As an extension of the ClimSim dataset (Yu et. al. NeurIPS 2024), we present ClimSim-Online, which also includes an end-to-end workflow for developing hybrid ML-physics simulators. The ClimSim dataset includes 5.7 billion pairs of multivariate input/output vectors, capturing the influence of high-resolution, high-fidelity physics on a host climate simulator's macro-scale state. The dataset is global and spans ten years at a high sampling frequency which allows for training sub-grid parameterization models easily.

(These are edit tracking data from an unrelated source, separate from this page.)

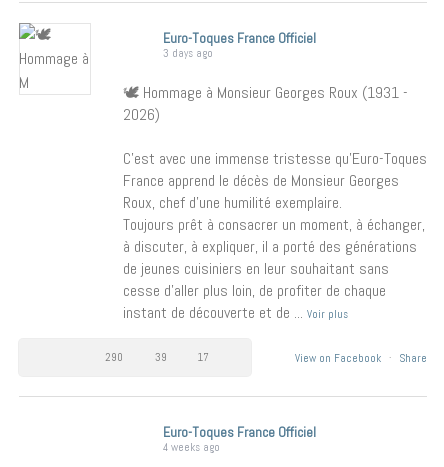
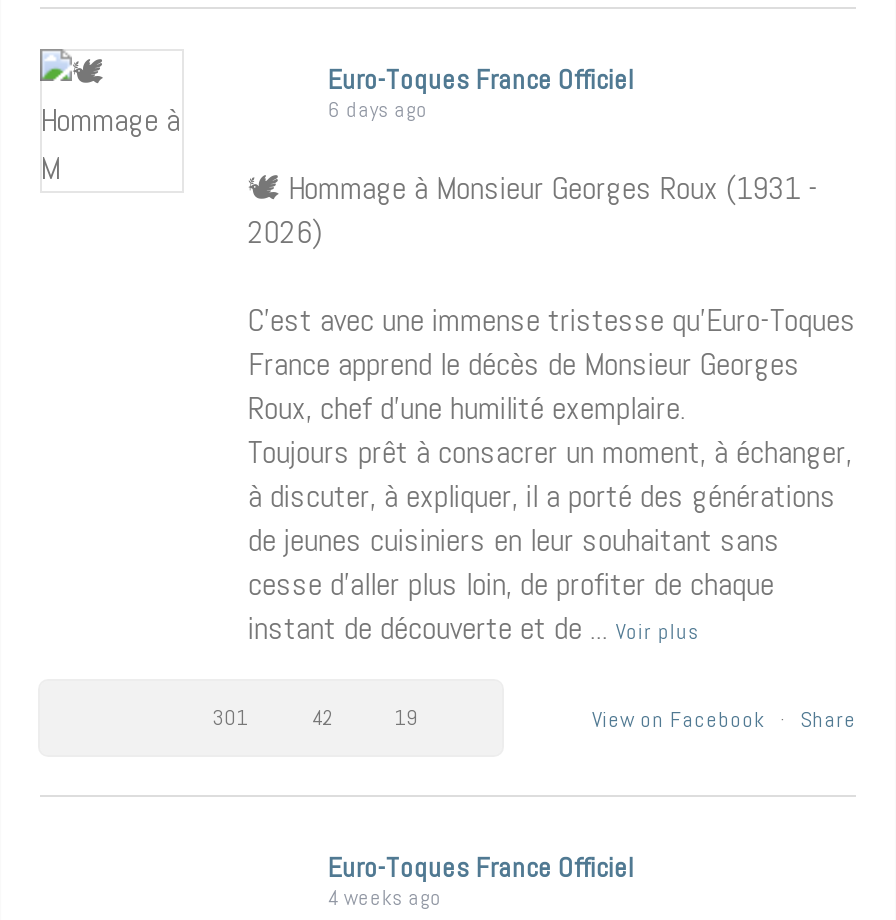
- 3 days ago
+ 6 days ago

- 290
+ 301

- 39
+ 42

- 17
+ 19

Coupling a trained model with the host simulation code and achieving stable rollouts, however, poses a few challenges: 1) inferencing an arbitrarily complex ML model from a Fortran code in a performant manner and 2) evaluating online pathologies due to distribution shifts and mitigating instabilities. To address these challenges, we provide a cross-platform, containerized pipeline to integrate ML models into an operational climate simulator (E3SM) for hybrid testing. We also implement various ML baselines, alongside a hybrid baseline simulator, to highlight the ML challenges of building stable, skillful emulators. The data and code (https://leap-stc.github.io/ClimSim and https://github.com/leap-stc/climsim-online) are publicly released to support the development of hybrid ML-physics and high-fidelity climate simulations.
Plain-language Summary
Traditional climate simulation methods are unable to adequately capture the dynamics of small scale phenomena, like thunderstorms, due to resolution demands and high compute requirements. One promising approach to this challenge is to use machine learning (ML) to model the impact of these small scale phenomena on a lower resolution host simulator. However, there are challenges with integrating an ML model into a simulation code due to the different programming paradigms typically used in these domains. Here, we propose a solution to this challenge by providing a containerized workflow for integrating ML models into an operational climate simulator in a performant manner. This allows for evaluating the online performance of the hybrid embedded ML simulation, assessing the online pathologies and mitigating instabilities that grow from the coupled approach. To support development of hybrid ML-physics climate simulations, code and data for this workflow are made available publicly on GitHub.
Citation:
Subramaniam, A., . . . , B. Lütjens, et al. (2024): NG41A-02 ClimSim-Online: A Large Multi-scale Dataset and Framework for Hybrid ML-physics Climate Emulation. American Geophysical Union Fall Meeting, NG41A-02 (https://agu.confex.com/agu/agu24/meetingapp.cgi/Paper/1713552)